The spotlight appeared again, tracing its way over the massive table, while a running commentary gave me some idea of what he was up to.

“These fine pieces—for they are magnificent technical work, even if you happen to hate the style—were made for the offices of ministers of state, men who had to seem elaborately urbane on the surface, their conversation all in the grand manner with florid compliments and empty eloquence, as pointless as these never-ceasing arabesques and—ah, here we have it,” he was running his hand down the back leg of the table; “a capacity for perfect concealment under all this camouflage of decoration. Here's the code drawer which these tables often contain and which can be found and opened only by knowing precisely where to press on a couple of points concealed in the decorative carved foliage.” Suddenly his voice rose a little, “
And
what I was looking for.”

I saw, in the pencil of rays, that his lean index finger was working into a small cleft now apparent, where the table leg swelled into big scrolls with which it supported the table itself. The light snapped out.

“We shan't have kept our driver waiting beyond our covenanted time.” And indeed, ten minutes short of it we were back with him.

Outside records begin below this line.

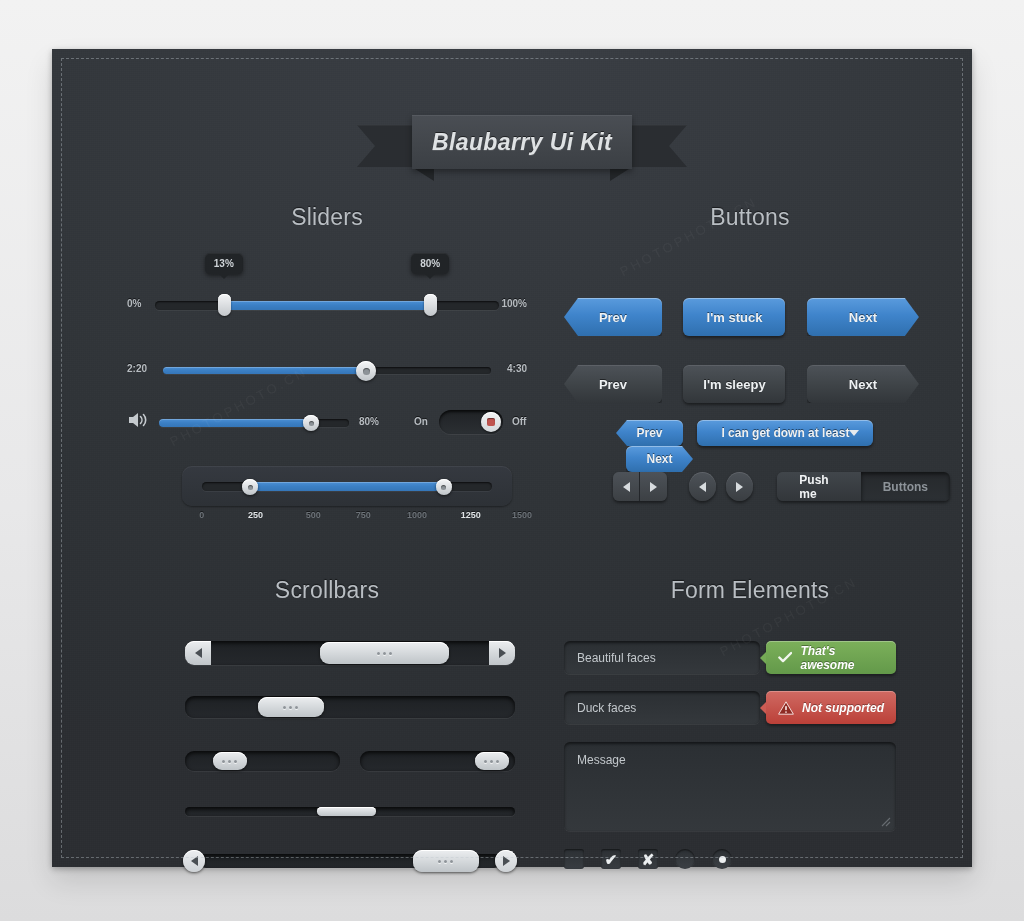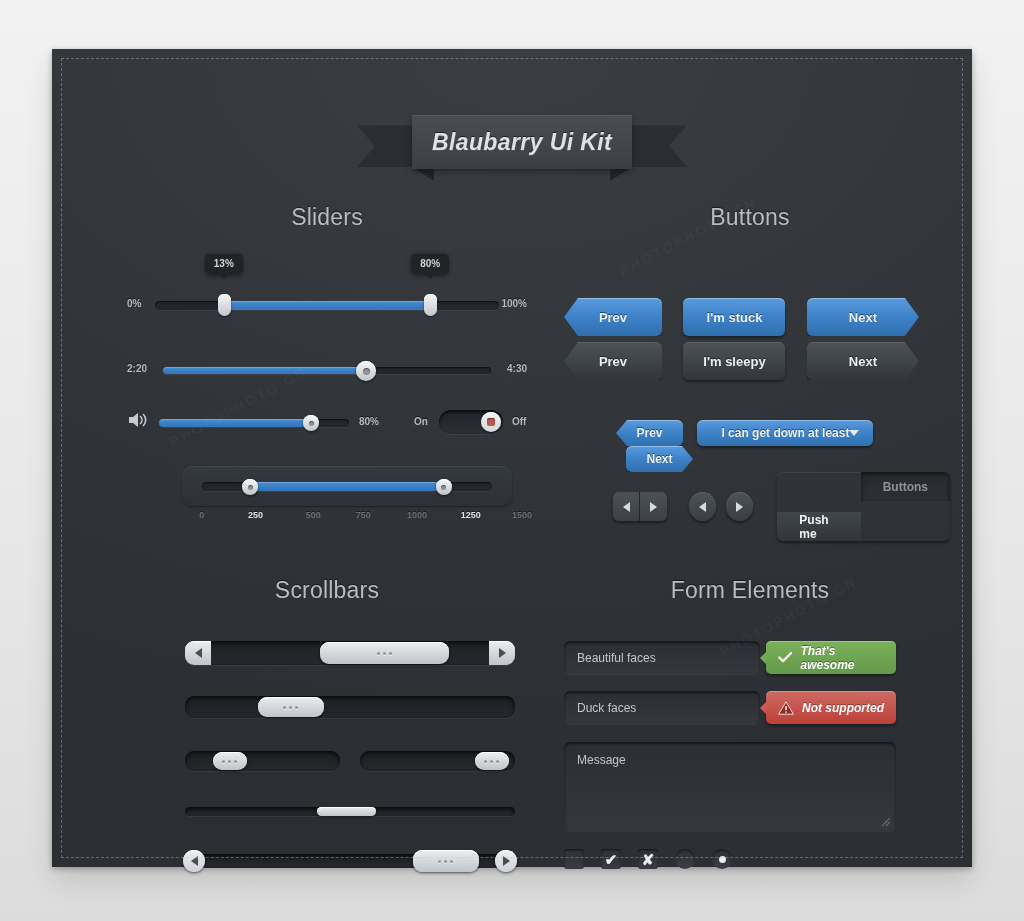--- a/index.html
+++ b/index.html
@@ -162,21 +162,21 @@
     background:linear-gradient(180deg,#4d5258 0%,#3a3e42 100%);
     box-shadow:inset 0 1px 0 rgba(255,255,255,.10),0 2px 3px rgba(0,0,0,.45);}
   .tri{width:0;height:0;}
   .tri.l{border-top:5px solid transparent;border-bottom:5px solid transparent;border-right:7px solid #d7dbde;}
   .tri.r{border-top:5px solid transparent;border-bottom:5px solid transparent;border-left:7px solid #d7dbde;}
 
   .pushgrp{display:inline-flex;border-radius:6px;overflow:hidden;
     box-shadow:0 2px 3px rgba(0,0,0,.45),inset 0 1px 0 rgba(255,255,255,.07);}
   .pushgrp .p{height:29px;display:flex;align-items:center;justify-content:center;
     font-weight:700;font-size:12px;padding:0 22px;}
-  .p.active{background:linear-gradient(180deg,#41464b 0%,#32363a 100%);color:#f1f3f5;margin-top:40px;}
+  .p.active{background:linear-gradient(180deg,#41464b 0%,#32363a 100%);color:#f1f3f5;}
   .p.pushed{background:linear-gradient(180deg,#26292c 0%,#2c3034 100%);color:#8d9399;
     box-shadow:inset 0 2px 4px rgba(0,0,0,.6);}
 
   .caret{width:0;height:0;border-left:5px solid transparent;border-right:5px solid transparent;
     border-top:6px solid #e6eaee;}
 
   
   .sb{position:absolute;}
   .sb-track{
     position:absolute;inset:0;border-radius:9px;background:linear-gradient(180deg,#1e2124 0%,#25282c 100%);
@@ -401,21 +401,21 @@
 
     <div class="col col-right">
       <h2 class="sec">Buttons</h2>
 
       <div style="position:absolute;left:14px;top:94px;">
         <div class="btn blue arrow-l" style="width:98px;height:38px;font-size:13px;">Prev</div>
         <div class="btn blue r6" style="width:102px;height:38px;font-size:13px;margin-left:17px;">I'm stuck</div>
         <div class="btn blue arrow-r" style="width:112px;height:38px;font-size:13px;margin-left:17px;">Next</div>
       </div>
 
-      <div style="position:absolute;left:14px;top:138px;">
+      <div style="position:absolute;left:14px;top:161px;">
         <div class="btn dark arrow-l" style="width:98px;height:38px;font-size:13px;">Prev</div>
         <div class="btn dark r6" style="width:102px;height:38px;font-size:13px;margin-left:17px;">I'm sleepy</div>
         <div class="btn dark arrow-r" style="width:112px;height:38px;font-size:13px;margin-left:17px;">Next</div>
       </div>
 
       <div style="position:absolute;left:66px;top:216px;">
         <div class="btn blue arrow-l sm" style="width:67px;height:26px;font-size:12px;">Prev</div>
         <div class="btn blue r6" style="width:176px;height:26px;font-size:12px;margin-left:10px;position:relative;">
           <span>I can get down at least</span>
           <span class="caret" style="position:absolute;right:14px;top:10px;"></span>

“Anyone at home?” he queried. “No,” said Mr. Mycroft. “But the view was worth the journey. Certainly night is the time to visit this drive.”

When we were back in his house he took from his breast pocket a small squill of paper. It had been folded, I judged, and refolded. As it rested in his palm it was a small band, perhaps six inches long and a quarter of an inch wide. When it was unfolded it was perhaps little short of a yard in length. On it, however, there appeared to be nothing, but at the edges I did notice some little touches and tips of ink, as though someone had been trying a pen but had, in the end, written nothing.